1. In tech, large companies tend to pay much better, which means that people flock there. In a large company you have little control over your work and you simply have to do what your boss tells you to do whether you agree with it or not. This quickly demotivates anyone who has any creativity.
2. Tech work is very lonely while requiring communication skills. You sit there all day long staring at the screen, once in a while replying to official-sounding Slack messages from people you wouldn't recognize in real life. In contrast, there are jobs where you're in a small group, and while your hands are busy, there are endless opportunities for conversation.
3. Your effort has zero correlation with reward - the effects of your work are often extremely abstract, especially if you're doing background work that doesn't pump out features, and managers rarely reward effort with salary bumps.
Don't look at two groups, it's not a duality.
Working hard becomes ... acceptable if you have some sort of individually desirable outcome. That can be results, values - it also can be money.

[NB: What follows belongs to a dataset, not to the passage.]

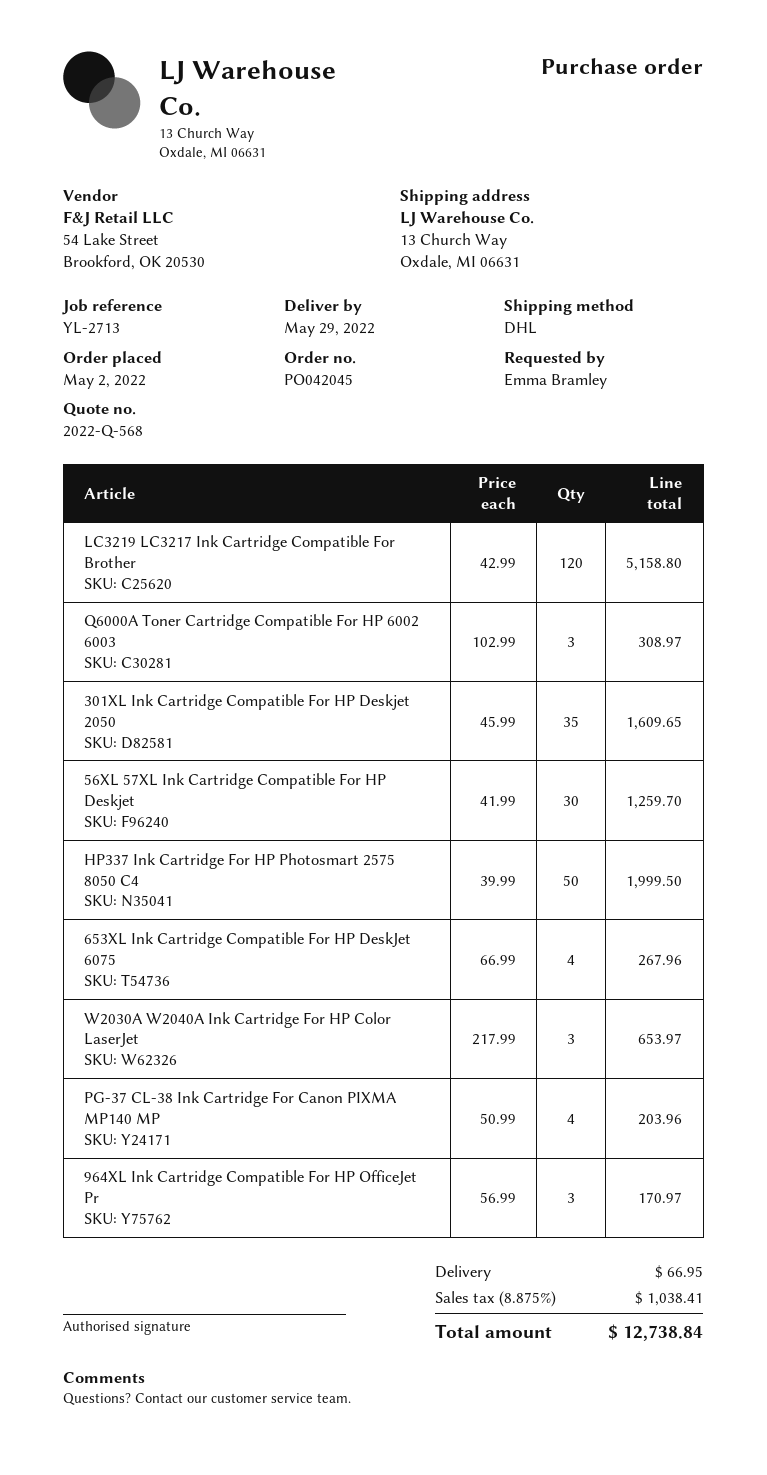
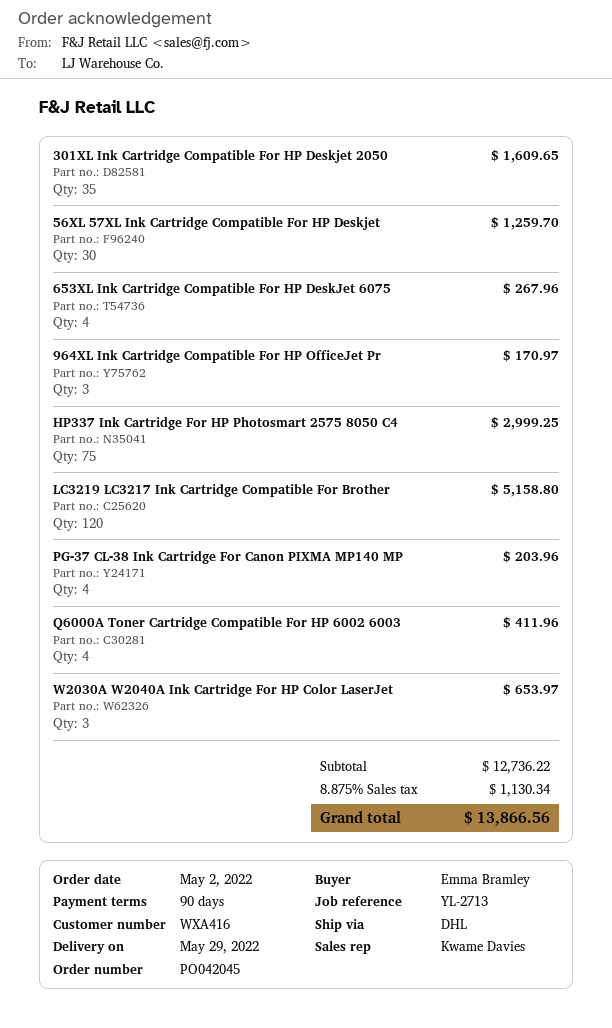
Q6000A Toner Cartridge Compatible For HP 6002 6003: 3 for 308.97 -> 4 for 411.96
HP337 Ink Cartridge For HP Photosmart 2575 8050 C4: 50 for 1999.50 -> 75 for 2999.25
shipping: 66.95 -> none
tax: 8.875% = 1038.41 -> 8.875% = 1130.34
total: 12738.84 -> 13866.56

Working 100 hour weeks for minimum wage as a quasi-appliance? Very few outcomes are worth that. That's 'Factory worker, ca. 1890' territory.

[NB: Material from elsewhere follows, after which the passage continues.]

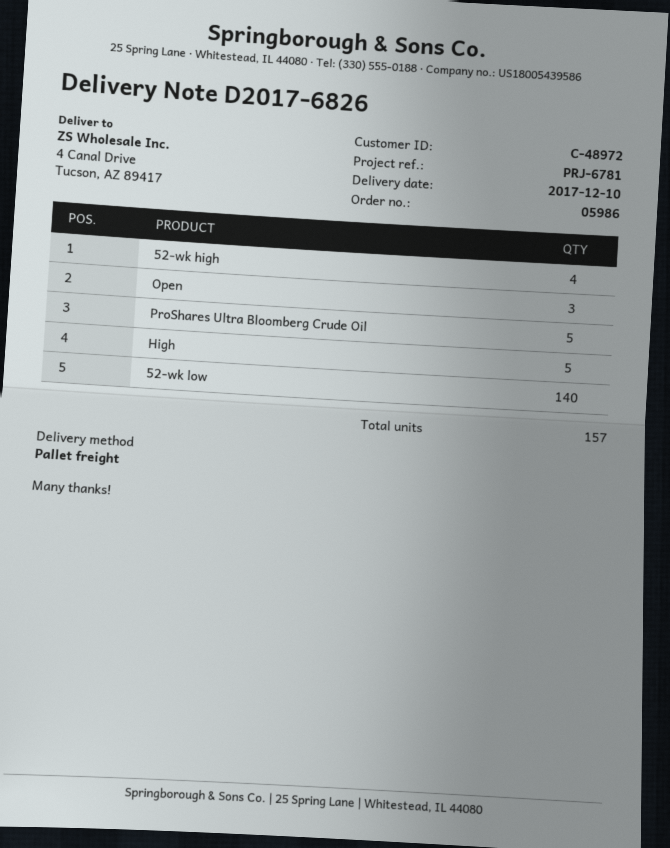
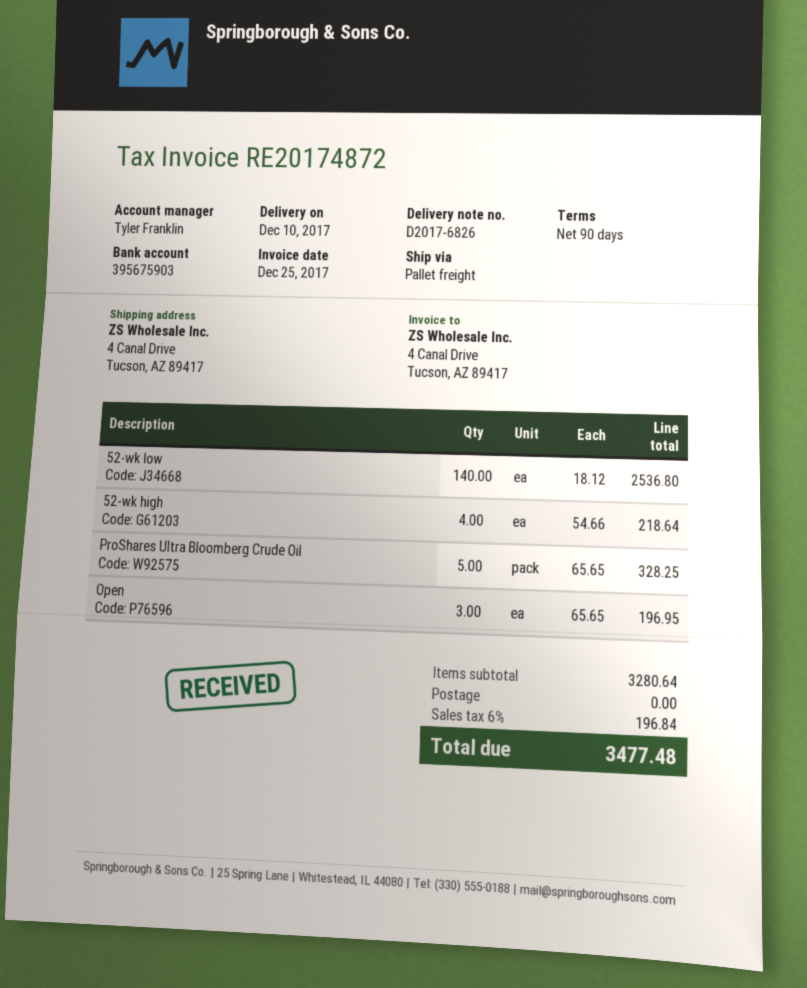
High: 5 -> none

Working 80 hours a week for little pay, but with a goal that supersedes your own ego? Sure, there are people like that. 'Médecins Sans Frontières' come to mind.
Working 60 hour weeks for a small wage, with own agency? Now we are looking at a different equation. That's every small business owner, ever, and most good team leads.

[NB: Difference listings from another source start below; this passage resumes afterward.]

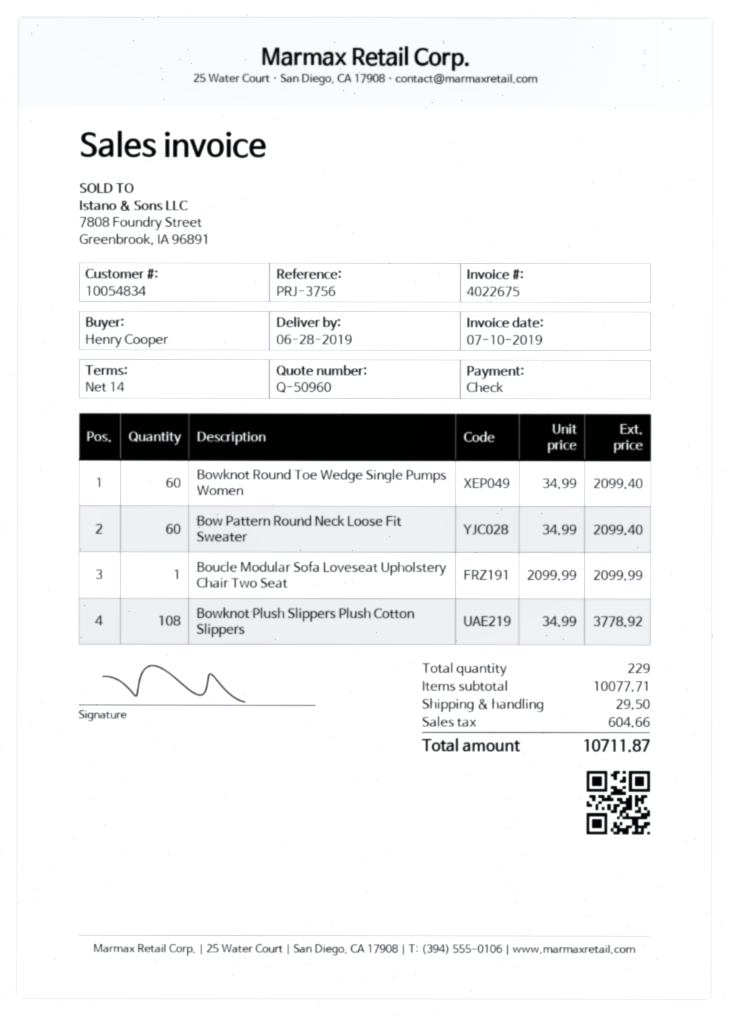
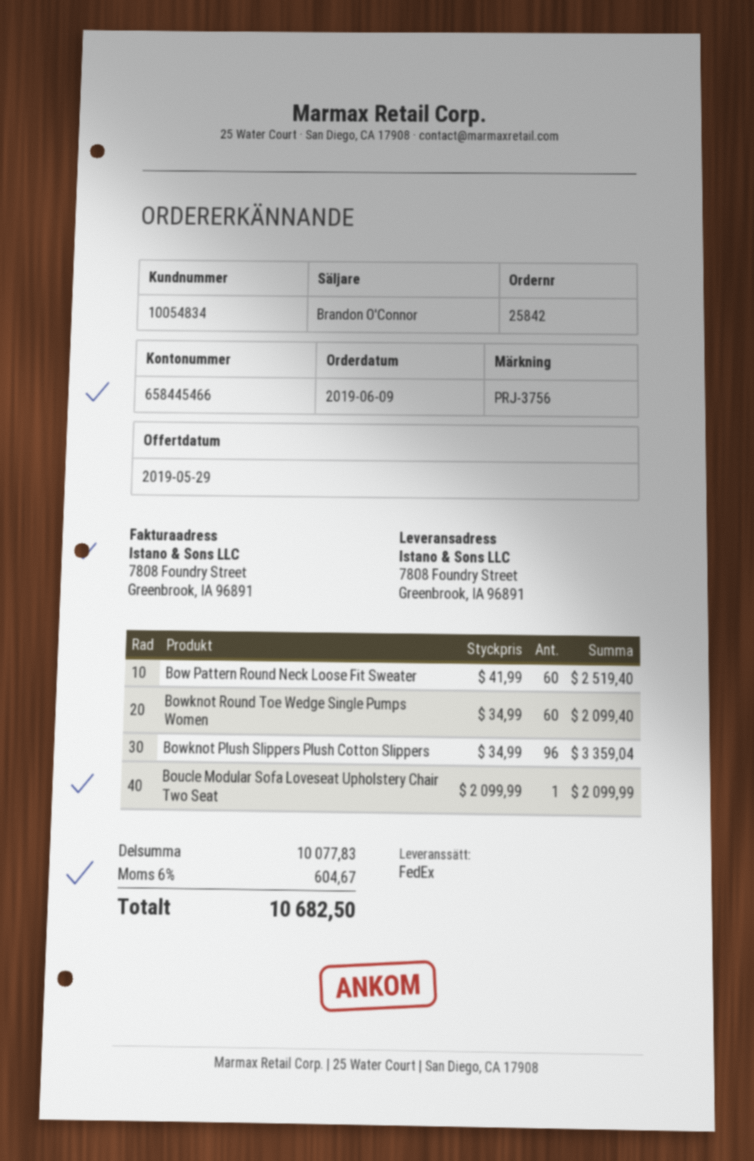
Bow Pattern Round Neck Loose Fit Sweater: 60 x 34.99 = 2099.40 -> 60 x 41.99 = 2519.40
Bowknot Plush Slippers Plush Cotton Slippers: 108 x 34.99 = 3778.92 -> 96 x 34.99 = 3359.04
subtotal: 10077.71 -> 10077.83
shipping: 29.50 -> none
tax: 604.66 -> 604.67
total: 10711.87 -> 10682.50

Working 40 hour weeks at a sensible rate, desirable outcomes, taking charge, with agency? People will kick in your door to work for you.
Now add relational positioning ('yeah, my job is bullshit, but I could earn less for more meaningful work'), and it gets chaotic pretty quickly. Humans often sacrifice 'meaning' for being 'ahead of that other guy'. That's why 100k Jira clicking jobs exist with people still being happy about it.